Irish-American woman donates water tank to Navajo Nation to repay gift given to her Irish immigrant grandparents

Irish-American woman donates water tank to Navajo Nation to repay gift given to her Irish immigrant grandparents

AN IRISH-AMERICAN woman has found a way to say thank you to the Native Americans of the Navajo Nation who once came to the rescue of her Irish ancestors in their time of need. 

Claudia Morris, from Colorado, was inspired to help after learning about the Navajo Nation’s current plight when it comes to dealing with COVID-19. 

The Indian reservation recently surpassed New York City to register the highest per-capita coronavirus infection rate in the US and help is desperately needed. 

According to the charity Compassionate Colorado, as much as 40% of the Navajo Nation’s population has no access to running water - making the necessary regular handwashing needed to combat the spread of the virus a real difficulty.

On top of that, around 30% are living in poverty. 

Eager to provide some much-needed support, Morris reached out with the generation donation of a water tank and trailer. 

It was a donation born out of her Irish roots and desire to repay a gift given to her immigrant great grandparents by the people of the Choctaw Nation back in 1847. 

Back then, Ireland was in the grip of 'the great hunger'. 

Native Americans too were struggling to rebuild their lives after suffering through the Trail of Tears.  

Yet, incredibly, despite their own suffering, the Choctaw Nation tribe raised and sent $170 (an estimated $5,000 today) to Ireland in relief aid. 

It’s a debt the Irish have not forgotten during these testing times with donations flooding in to the Navajo Nation from those with Irish ancestry eager to help. 

Speaking to Irish Central, Morris, who has roots in Co Galway and Co Mayo, explained how she wouldn’t be where she is today without the Choctaw Nation’s gift which helped pave the way for her second great grandfather John Doherty immigrated from Claremorris in Co Mayo to the US aboard the Ship Senator in 1848. 

“I wouldn’t exist, none of my family wouldn’t have existed, without that charitable gift from the Choctaw,” Morris said.

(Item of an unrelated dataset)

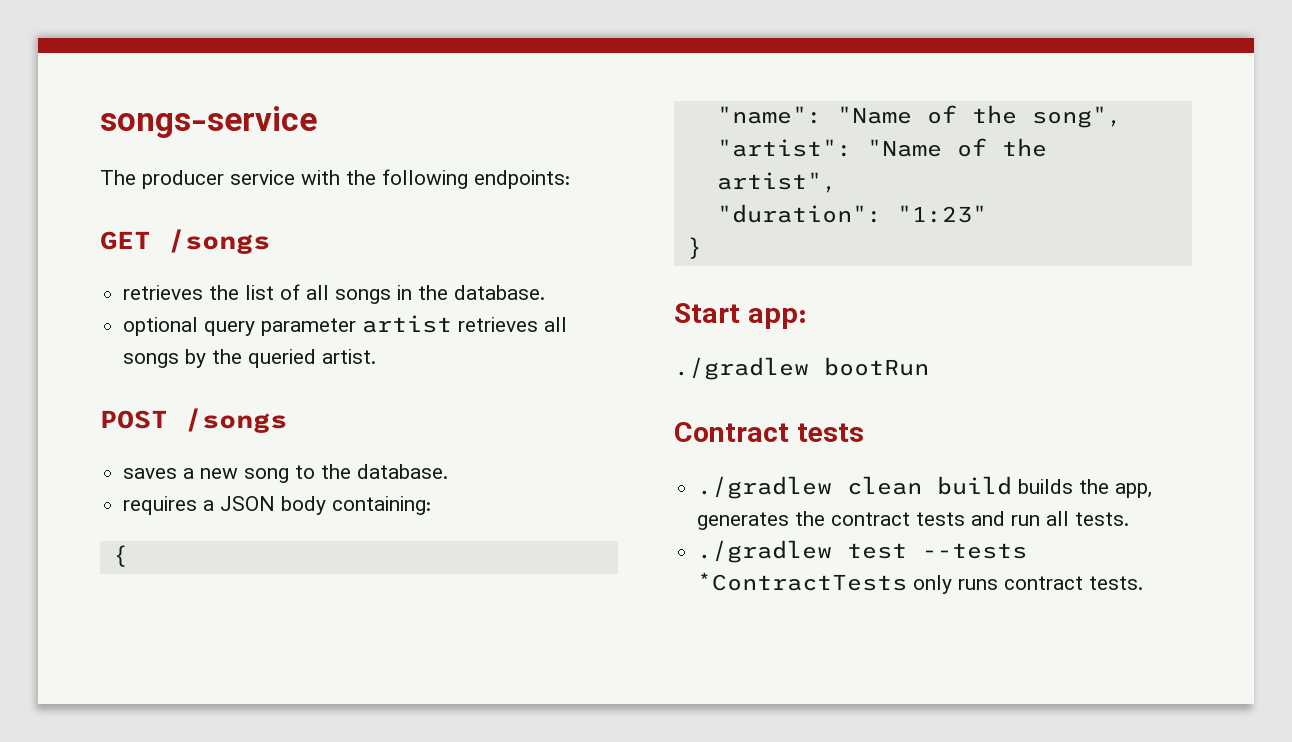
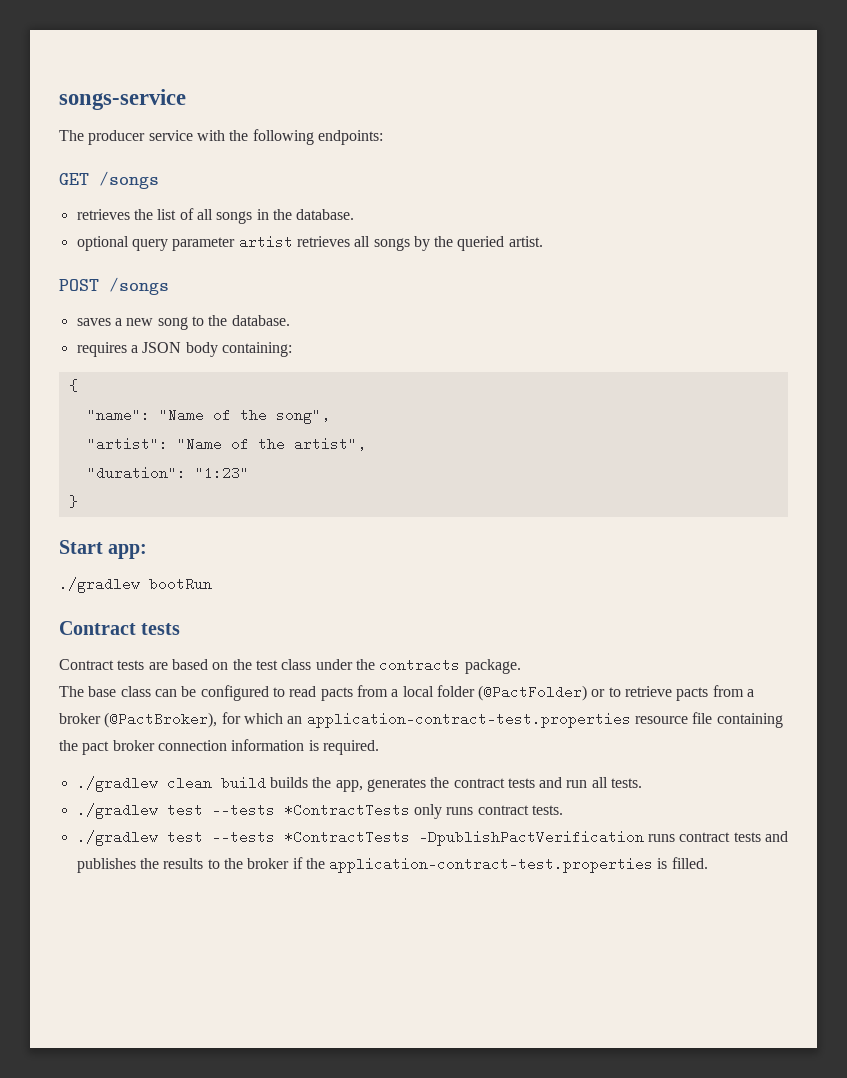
+ Contract tests are based on the test class under the contracts package.
+ The base class can be configured to read pacts from a local folder (@PactFolder) or to retrieve pacts from a broker (@PactBroker), for which an application-contract-test.properties resource file containing the pact broker connection information is required.
+ ./gradlew test --tests *ContractTests -DpublishPactVerification runs contract tests and publishes the results to the broker if the application-contract-test.properties is filled.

“It’s how we’re all connected. The Dohertys benefited, it kept him [John Doherty] alive to get him on the ship. That we all survived is a miracle.” 

“We are all connected,” Morris added. 

“They [the Navajo] have no infrastructure for water, for power, or for broadband. But water? To wash your hands is so critical to fight the virus.” 

“For me, it was clear what I needed to do - I needed to hook up with these people, these people of many colors, and provide them with the essential water, it’s life for them. Water is life.” 

“I figured okay, how do I get them water? I had this 210-gallon tank for ranching, I had it on a trailer, I hooked the trailer to my truck and met up with them in Pueblo. The most precious gift was the water.” 

Now working as part of Compassionate Colorado, a volunteer organisation set up to gather donations for struggling Native American communities, it would appear Morris is making good on repaying that debt and doing Ireland proud in the process.